◆ Provided data:
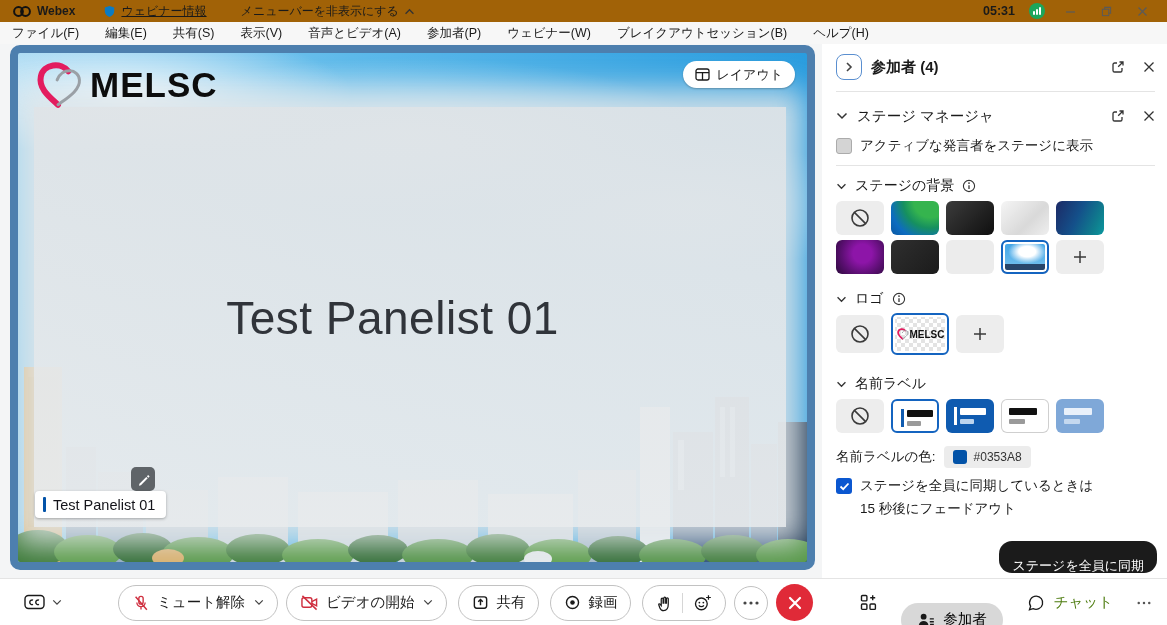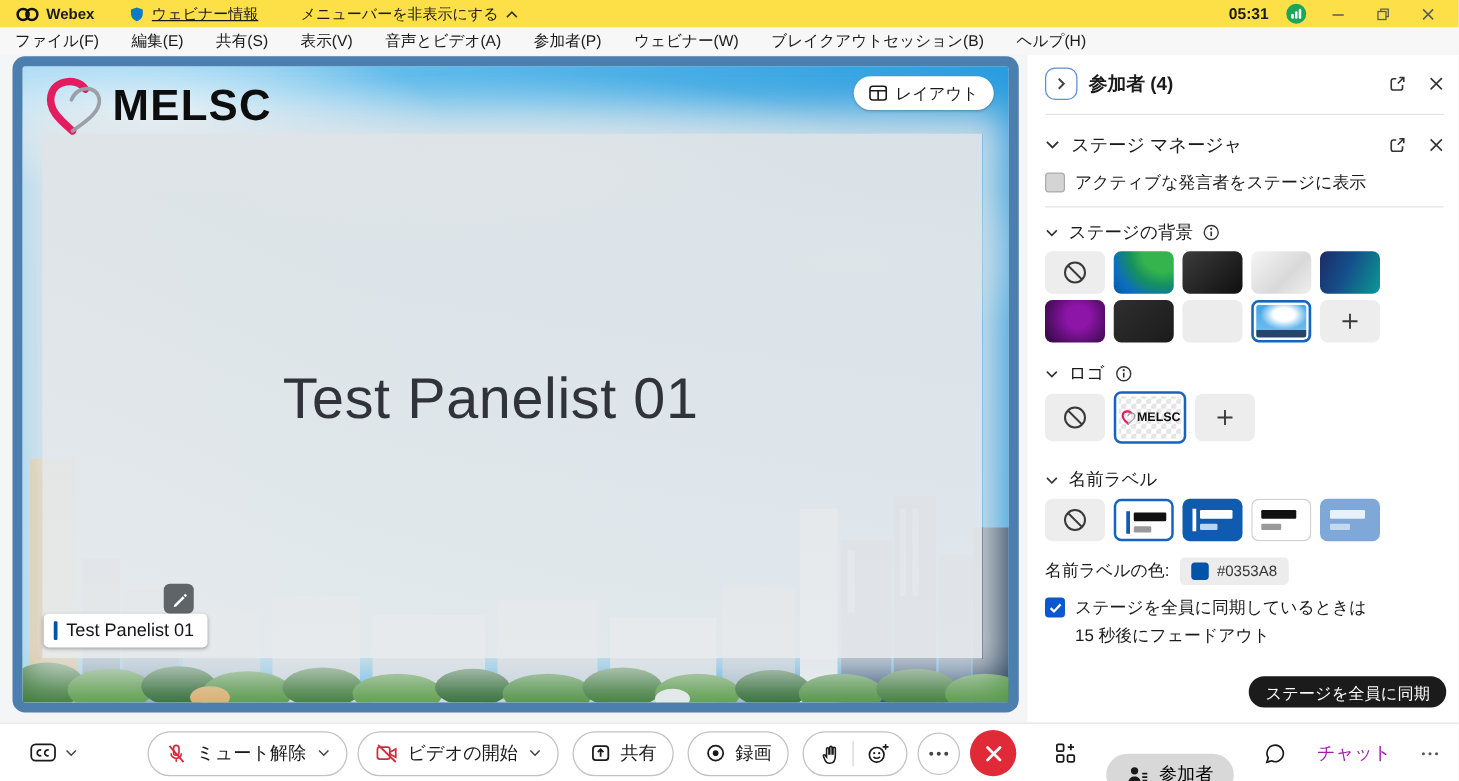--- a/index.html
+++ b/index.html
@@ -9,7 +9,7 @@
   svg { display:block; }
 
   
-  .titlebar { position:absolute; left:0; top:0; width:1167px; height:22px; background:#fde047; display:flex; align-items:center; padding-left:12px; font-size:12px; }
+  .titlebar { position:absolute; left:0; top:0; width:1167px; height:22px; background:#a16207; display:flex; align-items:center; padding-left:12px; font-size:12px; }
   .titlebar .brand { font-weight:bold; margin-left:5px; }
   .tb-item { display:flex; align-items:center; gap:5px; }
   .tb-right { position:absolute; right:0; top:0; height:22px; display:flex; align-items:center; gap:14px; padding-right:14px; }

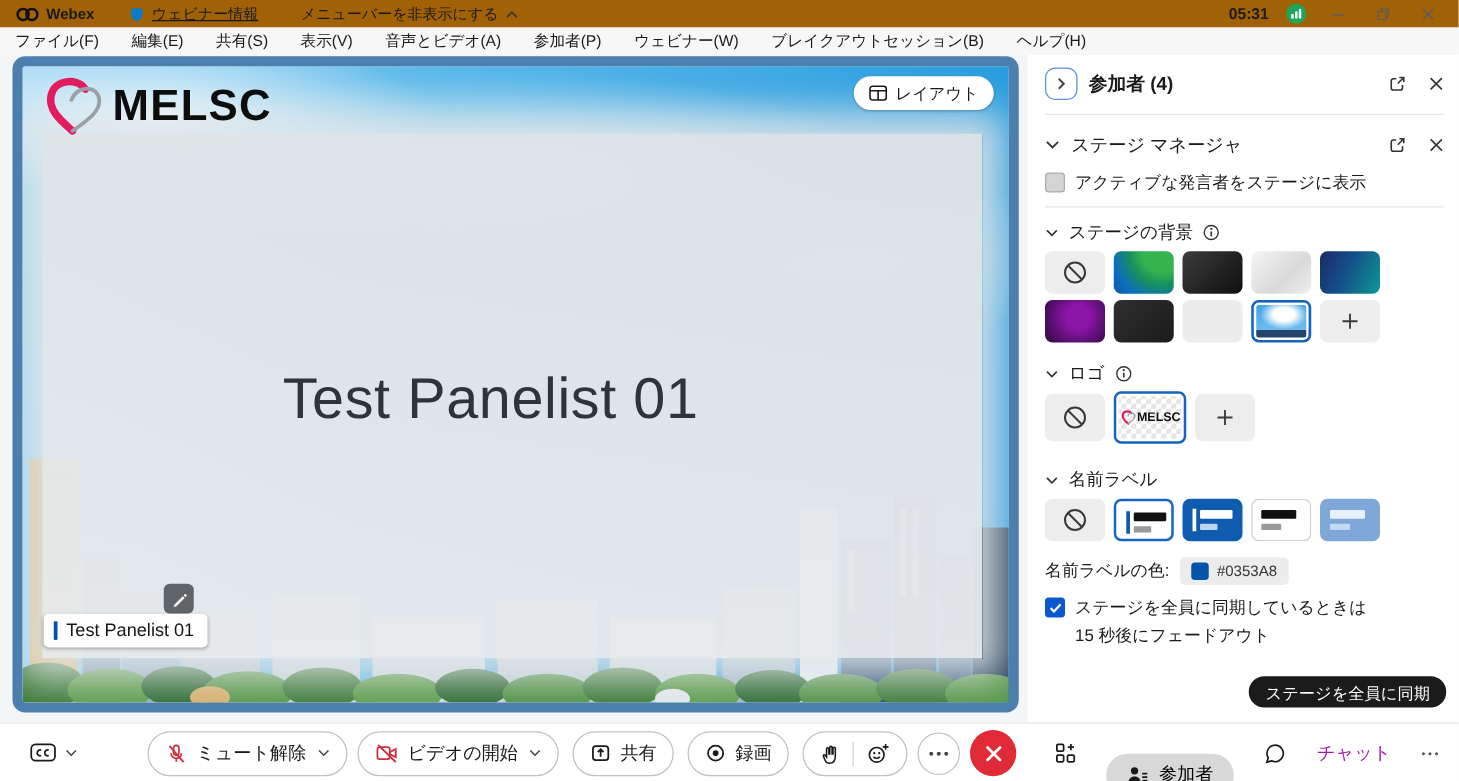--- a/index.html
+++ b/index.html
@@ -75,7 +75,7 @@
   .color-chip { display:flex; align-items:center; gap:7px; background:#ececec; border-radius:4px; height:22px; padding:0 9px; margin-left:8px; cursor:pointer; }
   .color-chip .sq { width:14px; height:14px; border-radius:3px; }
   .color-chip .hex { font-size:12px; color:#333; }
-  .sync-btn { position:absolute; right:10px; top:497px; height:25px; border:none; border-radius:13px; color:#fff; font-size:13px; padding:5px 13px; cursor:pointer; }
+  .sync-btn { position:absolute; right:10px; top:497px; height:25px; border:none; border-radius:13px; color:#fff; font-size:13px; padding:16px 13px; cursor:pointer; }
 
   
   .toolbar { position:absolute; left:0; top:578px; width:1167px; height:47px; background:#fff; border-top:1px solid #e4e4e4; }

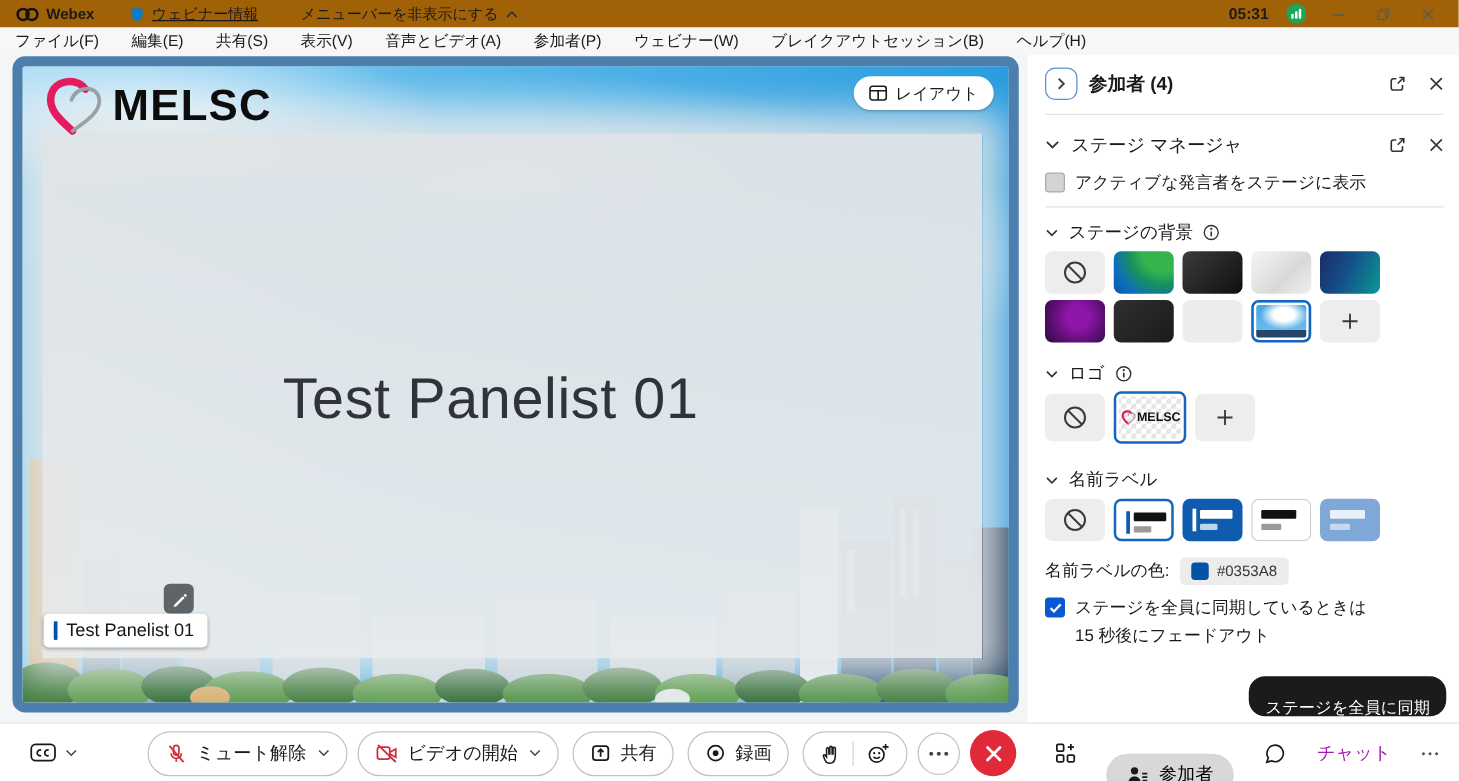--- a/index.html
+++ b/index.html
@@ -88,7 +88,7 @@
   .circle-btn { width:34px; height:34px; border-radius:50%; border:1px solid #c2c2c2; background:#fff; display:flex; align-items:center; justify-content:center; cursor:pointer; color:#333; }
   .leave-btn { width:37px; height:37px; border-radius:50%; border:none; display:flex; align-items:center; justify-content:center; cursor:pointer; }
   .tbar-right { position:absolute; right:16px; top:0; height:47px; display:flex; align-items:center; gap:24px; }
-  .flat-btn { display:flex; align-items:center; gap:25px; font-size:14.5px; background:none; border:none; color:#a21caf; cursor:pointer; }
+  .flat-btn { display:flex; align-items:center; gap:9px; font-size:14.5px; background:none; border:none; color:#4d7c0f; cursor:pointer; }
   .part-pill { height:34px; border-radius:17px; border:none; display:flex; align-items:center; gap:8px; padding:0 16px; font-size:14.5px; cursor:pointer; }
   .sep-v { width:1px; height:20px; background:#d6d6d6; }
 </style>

◆ Task requirements:
Take every line from the records above that has the word "align" and copy it.

◆ Reply to the exercise:
-  .titlebar { position:absolute; left:0; top:0; width:1167px; height:22px; background:#fde047; display:flex; align-items:center; padding-left:12px; font-size:12px; }
+  .titlebar { position:absolute; left:0; top:0; width:1167px; height:22px; background:#a16207; display:flex; align-items:center; padding-left:12px; font-size:12px; }
   .tb-item { display:flex; align-items:center; gap:5px; }
   .tb-right { position:absolute; right:0; top:0; height:22px; display:flex; align-items:center; gap:14px; padding-right:14px; }
   .color-chip { display:flex; align-items:center; gap:7px; background:#ececec; border-radius:4px; height:22px; padding:0 9px; margin-left:8px; cursor:pointer; }
   .circle-btn { width:34px; height:34px; border-radius:50%; border:1px solid #c2c2c2; background:#fff; display:flex; align-items:center; justify-content:center; cursor:pointer; color:#333; }
   .leave-btn { width:37px; height:37px; border-radius:50%; border:none; display:flex; align-items:center; justify-content:center; cursor:pointer; }
   .tbar-right { position:absolute; right:16px; top:0; height:47px; display:flex; align-items:center; gap:24px; }
-  .flat-btn { display:flex; align-items:center; gap:25px; font-size:14.5px; background:none; border:none; color:#a21caf; cursor:pointer; }
+  .flat-btn { display:flex; align-items:center; gap:9px; font-size:14.5px; background:none; border:none; color:#4d7c0f; cursor:pointer; }
   .part-pill { height:34px; border-radius:17px; border:none; display:flex; align-items:center; gap:8px; padding:0 16px; font-size:14.5px; cursor:pointer; }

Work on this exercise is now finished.